Find your exact birth time and get your astrology chart read. I am an Aquarius sun, Cancer moon, Sagittarius rising. You don’t even have to fully believe in astrology (at all) and it will stretch your mind beyond the every day and I am here for mental stretching.
Emotional reading has been so fun for me. I have been asking myself (and my children), how do you feel when reading this book? I don’t know if anyone ever asked me that question…ever. I always read for comprehension and to get a good grade on my pop quiz or to create / answer book club questions. Reading to feel? If you thought I loved books before …. watch out.
I think there are cocoon years, too. Where you are going through so much change, you have to snuggle in and rest more and go dark and fully turn into goo and then start to put your shit back together a different way. I had quite a few cocoon years in my 30s, strung together and stand alone years. Some years it was just me in the cocoon, other years my husband and the girls where in the cocoon, too. Looking back, I don’t think I could grasp the cocoon idea and I think I ultimately made myself wrong for it. I think in my 50s I will have more insight here, today I am seated in the awareness and tenderness that I made myself wrong when I was actually not wrong at all, I was just … goo.
Get yourself a library card. Libraries hold layers of communities within them and they make me believe in humanity again and again.
I am reading a book about an octopus and I am in awe of the intelligence.

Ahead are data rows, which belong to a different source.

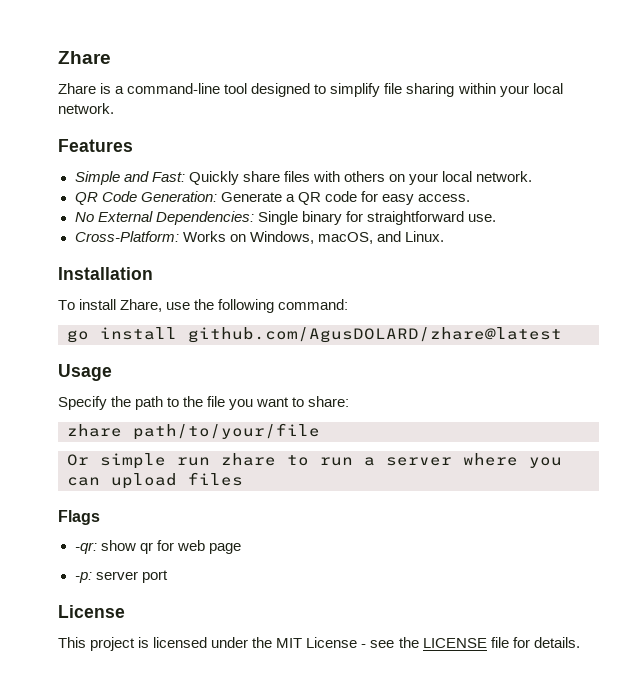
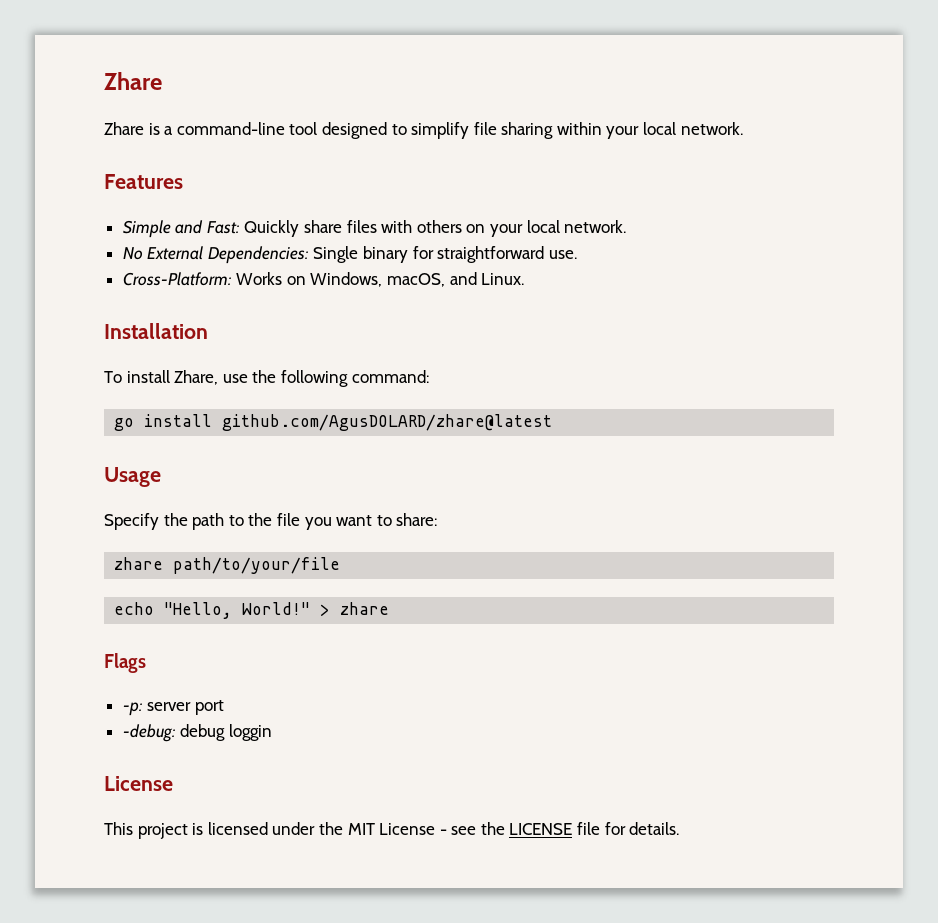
- QR Code Generation: Generate a QR code for easy access.
- Or simple run zhare to run a server where you can upload files
+ echo "Hello, World!" > zhare
  Flags
- -qr: show qr for web page
+ -debug: debug loggin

And yes, I saw My Octopus Teacher already, again, in major awe. And yet, our human bodies are so incredibly intelligent and I wonder why I feel so enamored with an octopus and not my own bodily function and how it heals or tells me something is off or built and birthed three children. As I step into 40, I hope to never again underestimate the beautiful symmetry and symphony of say, a consistent bowl movement and the intricate communication system that is my being, my body. And I hope for all people, they have a great relationship with their poop schedule, too.
If you have read my writing or know me personally, you know the loss of my Grandmother was almost Earth-shattering for me, my own inner Earth. I have learned so much about myself, my edges, my grief and even my joy. And while she is gone in the human form, I see her all the time and I live differently now. Grief is inescapable and we can grieve together, make room for one another at the tenderness table.
Take a one day break from your phone at least once a month - put it in a drawer or a lock box and give someone else the key. A three day break is monumental but let’s start where we can, right? Before I started reading all the fiction, I got really into it with self help books about the brain and dopamine and comparison and the importance of human connection. The screen breaks are…imperative.
Get a hobby. Do something, anything that you are not getting paid to do. See what happens.
Our third child arrived at age 38 and she took her sweet ass time - even skipping an entire zodiac sign and jumping to the next one she was so late past her ‘due date’. Oh the juxtaposition of my third daughter and the deep sadness I was feeling around the loss of my Grandmother and then the joy of getting pregnant a month later. She calls me mommy-honey and is obsessed with Chris, she only allows him to put her to bed at night. While I thought she would be wise and serene, she is actually fire-y, demanding and so loud. She makes me realize I am ready for fire and loud again within myself and she teaches me how.
So now that I have been alive 40 years, with time layering I start to see details intertwining. And it is really, really subtle. Not in your face or a huge gesture. One time my friend had me and two friends over during the holidays and she made cupcakes and she actually scraped a tiny vanilla bean into shavings that she then made into a garnish atop the buttercream icing and it really mattered. I was in my 20s at the time and didn’t even own a ladle so when she explained it, I was in shock. And now, I so get it. And life feels like that lately. The tiny extra effort you made that one time without even knowing why, it has made a ripple years later in life.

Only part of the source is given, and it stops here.